Glee: Mattress

Trigger Warning: This post includes a graphic description of a scene in which domestic violence occurs.

I am somewhat amused at the fact that the only shows I write about these days are the ones that are pissing me off.

This episode continued the theme of depicting the women of Glee as manipulative, blackmailing, selfish, generally mean and awful people. Pretty much across the board, including some slut shaming from Sue Sylvester (but it’s funny because we’re supposed to read her character as bigoted, and wasn’t it hilarious when she said all the uglies and fatties should say home, because of course no one actually thinks that way, so it’s just funny, ha ha ha) and some woman-on-woman hate, courtesy of Emma slagging on both Rachel and Terri. Because nothing says sisterhood like cutting your sisters down, right?

But there’s one thing about this episode. There’s one, central thing which I found hugely upsetting. And that’s the thing that I want to write about today.

“Mattress” marked the Unmasking of the Deceptor; finally, Will learned the truth about Terri’s pregnancy.
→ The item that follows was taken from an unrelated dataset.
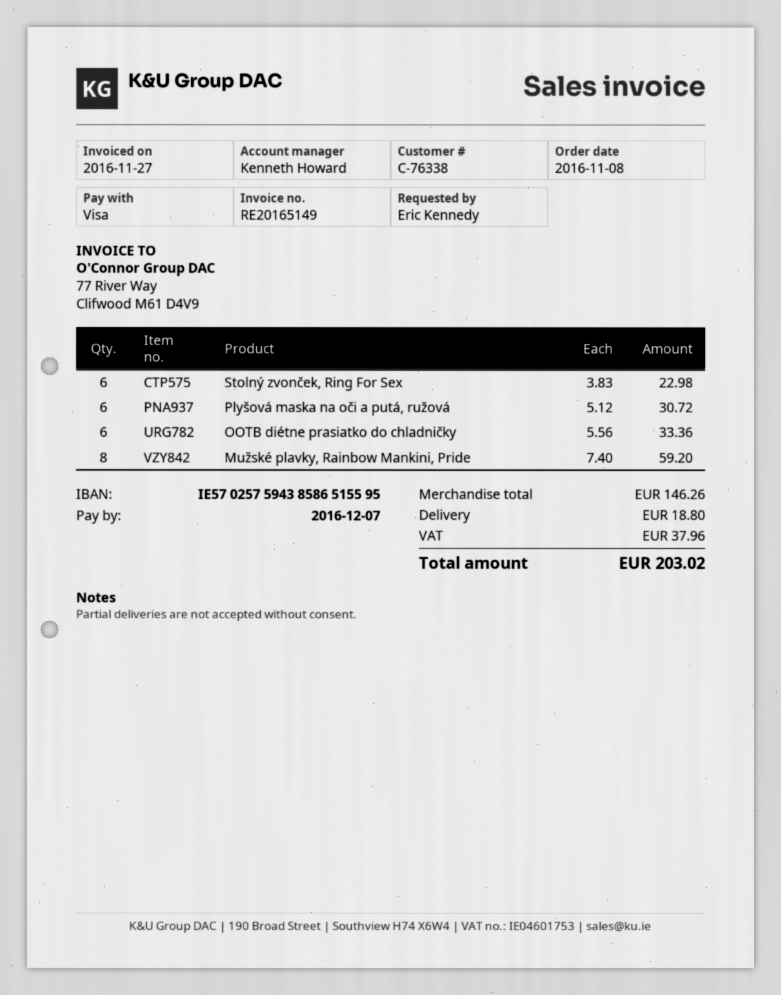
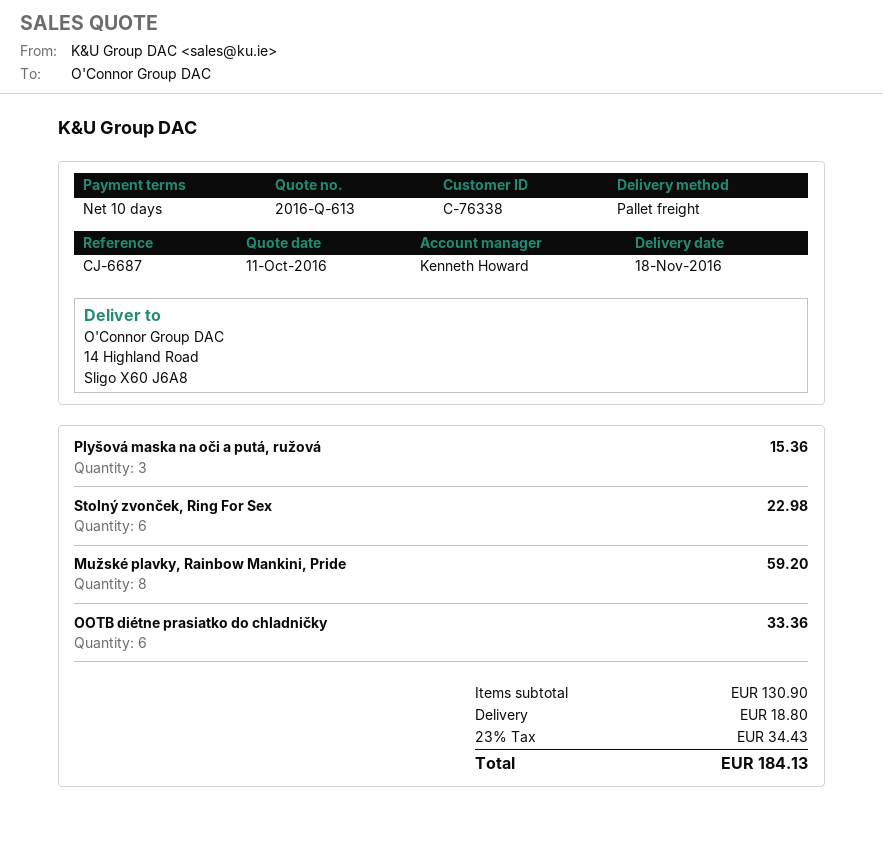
Plyšová maska na oči a putá, ružová: 6 for 30.72 -> 3 for 15.36
subtotal: 146.26 -> 130.90
tax: 37.96 -> 34.43
total: 203.02 -> 184.13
And what happened? Did we have a touching scene in which she confessed that she was worried Will was going to leave her, and she thought she was pregnant and she panicked when the doctor said she wasn’t? Did we have A Serious Conversation in which they talked about what was happening with their marriage? (Perhaps as a warning and sobering counterpoint to the doomed marriage Emma is about to embark upon.)

No, we did not.

We learned why Terri is so frightened of Will. We learned, in fact, that Terri had good reason to be terrified of Will, and to be afraid of the consequences of confessing the truth about her pregnancy.

We had domestic violence. We had Terri in the kitchen, cooking (of course, that’s where women should be, right?) and Will stormed in. There was screaming. Things were thrown. Terri was backed in the counter, trapped, physically overpowered by Will. He grabbed her wrist, quite harshly. And screamed some more.

“You’re scaring me,” she said, and Will kept right up with the violence.

The scene ends with Will, Righteous Deceived Will, storming out of the house.

“Come back,” Terri sobs.

This is a scene that plays out every day in households all over America.

And we’re supposed to view Will as a sympathetic character?

Evidently we are, because the rest of the episode featured him. We never saw Terri again. And everyone made sure to sympathize with poor Will and his tough family life, because of course Will didn’t mention the fact that he physically and verbally assaulted his wife.

I have no doubt that some Glee viewers glossed over that scene and had no problem with it, and that others may  have thought that it was perfectly acceptable because Terri was a manipulative liar. That Terri, in fact, deserved what she got, because Will’s such a good guy. A stand up, all-round, Nice Guy and how could his wife be so mean and evil and not appreciative?

Glee, you have just crossed a line you cannot come back from. I thought that line had already been crossed, but I was wrong. The minute you depicted domestic violence and cast the abuser as the hero of the piece, you went irrevocably to a Dark Place. There is no redemption from here; I don’t care how Will’s character is being set up and how he is supposed to be read, in this episode, he was a Wronged Man and a Tragic Hero who assaulted his wife. And the way in which it was framed did not, in any way shape or form, suggest that what Will did was wrong, or that he’s a slimy skeezeball. Nope. He was lily white and innocent.

I’ll leave you with this quote from Patrick Stewart’s amazing piece in the Guardian:

She did not provoke my father, and even if she had, violence is an unacceptable way of dealing with conflict. Violence is a choice a man makes and he alone is responsible for it.

ETA: I’m closing comments on this post, because they are getting completely unproductive. Sorry to folks who actually wanted to engage with the conversation! Maybe I will reopen them at some point. (Note to trolls: Comments here are moderated. So, really, spare yourself the effort of finding another post to troll on because you’re all riled up that you can’t comment here, because your comments won’t be published there either.)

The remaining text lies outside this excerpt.